Yogyakarta, HarianBernas.com – Gubernur Daerah Istimewa Yogyakarta (DIY), Sri Sultan HB X mengharapkan kemudahan akses air bersih bagi para pedagang kaki lima di kawasan Malioboro, Senin (28/11).
“Masih ada kekurangan, yaitu air untuk kebutuhan mencuci bagi pedagang kaki lima,” ucapnya ketika meninjau perkembangan pekerjaan revitalisasi pedestrian Malioboro.

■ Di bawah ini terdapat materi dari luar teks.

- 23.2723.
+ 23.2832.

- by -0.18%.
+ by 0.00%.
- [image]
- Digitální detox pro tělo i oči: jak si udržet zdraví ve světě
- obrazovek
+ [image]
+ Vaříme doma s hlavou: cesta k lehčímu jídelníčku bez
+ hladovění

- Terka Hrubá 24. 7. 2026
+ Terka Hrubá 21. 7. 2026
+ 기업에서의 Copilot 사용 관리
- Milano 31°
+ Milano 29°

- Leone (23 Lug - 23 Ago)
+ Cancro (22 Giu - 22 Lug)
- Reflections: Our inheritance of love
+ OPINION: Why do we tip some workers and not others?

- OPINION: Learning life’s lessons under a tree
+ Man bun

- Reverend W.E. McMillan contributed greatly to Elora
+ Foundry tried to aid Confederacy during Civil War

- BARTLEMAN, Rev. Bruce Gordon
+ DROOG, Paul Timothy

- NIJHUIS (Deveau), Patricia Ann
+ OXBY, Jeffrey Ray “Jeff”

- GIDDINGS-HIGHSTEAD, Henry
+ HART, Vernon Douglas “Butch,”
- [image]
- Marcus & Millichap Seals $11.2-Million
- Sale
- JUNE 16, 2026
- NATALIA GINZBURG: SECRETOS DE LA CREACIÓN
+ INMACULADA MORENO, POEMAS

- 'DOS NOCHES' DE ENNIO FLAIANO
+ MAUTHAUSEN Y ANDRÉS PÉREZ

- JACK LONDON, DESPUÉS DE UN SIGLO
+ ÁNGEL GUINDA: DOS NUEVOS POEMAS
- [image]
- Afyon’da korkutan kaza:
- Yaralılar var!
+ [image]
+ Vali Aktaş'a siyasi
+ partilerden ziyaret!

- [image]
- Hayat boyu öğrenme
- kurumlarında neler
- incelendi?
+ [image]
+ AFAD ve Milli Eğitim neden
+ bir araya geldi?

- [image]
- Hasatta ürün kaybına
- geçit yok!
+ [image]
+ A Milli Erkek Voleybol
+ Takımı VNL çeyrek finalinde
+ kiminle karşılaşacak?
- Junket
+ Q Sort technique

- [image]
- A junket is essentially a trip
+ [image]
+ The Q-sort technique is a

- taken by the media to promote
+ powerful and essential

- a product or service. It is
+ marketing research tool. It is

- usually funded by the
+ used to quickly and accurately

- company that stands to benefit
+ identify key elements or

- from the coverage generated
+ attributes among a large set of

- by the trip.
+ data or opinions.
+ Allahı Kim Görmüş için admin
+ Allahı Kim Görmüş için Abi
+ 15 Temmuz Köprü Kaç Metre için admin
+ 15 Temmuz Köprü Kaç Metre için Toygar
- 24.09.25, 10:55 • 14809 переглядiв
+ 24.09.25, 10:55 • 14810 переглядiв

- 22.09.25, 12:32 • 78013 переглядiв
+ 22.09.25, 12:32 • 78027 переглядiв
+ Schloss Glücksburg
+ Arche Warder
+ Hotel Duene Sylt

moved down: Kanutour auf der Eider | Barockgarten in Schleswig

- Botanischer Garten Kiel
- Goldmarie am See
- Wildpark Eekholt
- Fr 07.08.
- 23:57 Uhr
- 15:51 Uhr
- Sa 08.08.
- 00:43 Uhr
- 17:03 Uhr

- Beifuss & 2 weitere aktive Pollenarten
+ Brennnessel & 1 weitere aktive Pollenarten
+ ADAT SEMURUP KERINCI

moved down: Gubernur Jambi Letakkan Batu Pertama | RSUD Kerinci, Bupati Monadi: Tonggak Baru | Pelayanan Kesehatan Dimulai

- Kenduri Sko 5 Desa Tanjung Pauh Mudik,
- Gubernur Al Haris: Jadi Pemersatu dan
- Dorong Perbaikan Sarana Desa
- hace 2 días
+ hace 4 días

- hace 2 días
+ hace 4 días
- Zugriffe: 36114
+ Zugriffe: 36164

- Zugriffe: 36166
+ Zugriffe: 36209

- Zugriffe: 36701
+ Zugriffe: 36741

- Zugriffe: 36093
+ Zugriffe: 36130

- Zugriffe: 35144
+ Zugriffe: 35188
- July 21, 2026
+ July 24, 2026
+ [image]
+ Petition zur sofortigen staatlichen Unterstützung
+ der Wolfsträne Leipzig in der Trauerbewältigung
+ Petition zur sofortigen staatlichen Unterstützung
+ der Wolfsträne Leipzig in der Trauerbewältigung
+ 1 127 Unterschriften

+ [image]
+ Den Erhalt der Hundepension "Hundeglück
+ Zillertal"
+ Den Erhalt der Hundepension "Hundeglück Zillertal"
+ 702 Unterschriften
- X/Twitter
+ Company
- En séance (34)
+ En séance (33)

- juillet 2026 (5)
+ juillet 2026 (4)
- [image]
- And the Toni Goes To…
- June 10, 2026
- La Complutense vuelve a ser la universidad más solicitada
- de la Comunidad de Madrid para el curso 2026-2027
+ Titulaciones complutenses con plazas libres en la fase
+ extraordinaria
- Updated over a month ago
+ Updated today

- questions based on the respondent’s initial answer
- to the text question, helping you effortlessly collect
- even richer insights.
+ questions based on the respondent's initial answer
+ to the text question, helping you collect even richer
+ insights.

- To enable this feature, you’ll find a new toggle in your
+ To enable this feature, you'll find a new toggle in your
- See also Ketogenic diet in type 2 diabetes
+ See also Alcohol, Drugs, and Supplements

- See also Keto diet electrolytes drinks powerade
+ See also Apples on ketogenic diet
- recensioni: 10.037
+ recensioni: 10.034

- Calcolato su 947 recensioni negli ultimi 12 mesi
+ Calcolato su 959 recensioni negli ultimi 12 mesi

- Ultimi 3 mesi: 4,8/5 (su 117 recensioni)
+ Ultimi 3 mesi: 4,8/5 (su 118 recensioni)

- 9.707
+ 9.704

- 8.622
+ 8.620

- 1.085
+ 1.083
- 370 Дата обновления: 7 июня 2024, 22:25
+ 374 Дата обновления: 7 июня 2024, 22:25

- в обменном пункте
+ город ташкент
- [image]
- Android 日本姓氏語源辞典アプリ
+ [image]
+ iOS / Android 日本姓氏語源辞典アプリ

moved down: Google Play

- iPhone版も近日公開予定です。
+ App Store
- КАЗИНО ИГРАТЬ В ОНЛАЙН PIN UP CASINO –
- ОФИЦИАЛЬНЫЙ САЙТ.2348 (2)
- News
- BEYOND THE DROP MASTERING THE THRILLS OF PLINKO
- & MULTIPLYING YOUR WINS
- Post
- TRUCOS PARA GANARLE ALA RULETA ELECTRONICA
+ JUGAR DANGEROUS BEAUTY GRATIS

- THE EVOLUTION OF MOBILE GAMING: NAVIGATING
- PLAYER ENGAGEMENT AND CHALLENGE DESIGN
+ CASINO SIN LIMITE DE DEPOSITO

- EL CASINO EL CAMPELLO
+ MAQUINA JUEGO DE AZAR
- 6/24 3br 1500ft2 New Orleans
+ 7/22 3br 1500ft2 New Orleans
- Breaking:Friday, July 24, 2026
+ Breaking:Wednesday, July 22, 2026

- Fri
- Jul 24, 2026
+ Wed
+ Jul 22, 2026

Bagi Sultan, kendala akses air bersih ini perlu dipikirkan agar kebersihan tetap terjaga, terutama untuk kebutuhan mencuci.
Jika tidak ada akses air bersih yang baik, pedagang akan cenderung mengandalkan satu ember air untuk kebutuhan mencuci.
Menurut Sultan, keberadaan pedagang kaki lima telah menjadi bagian dan karakteristik dari Malioboro. Artinya, pedagang kaki lima tidak akan dipindah.
Raja Jogja ini juga meninjau fasilitas lain seperti guiding block untuk difabel, bangku taman, dan fasilitas air siap minum yang dinilai sudah baik. Harapannya, seluruh pekerjaan revitalisasi pedestrian di kawasan Malioboro selesai sebelum akhir tahun.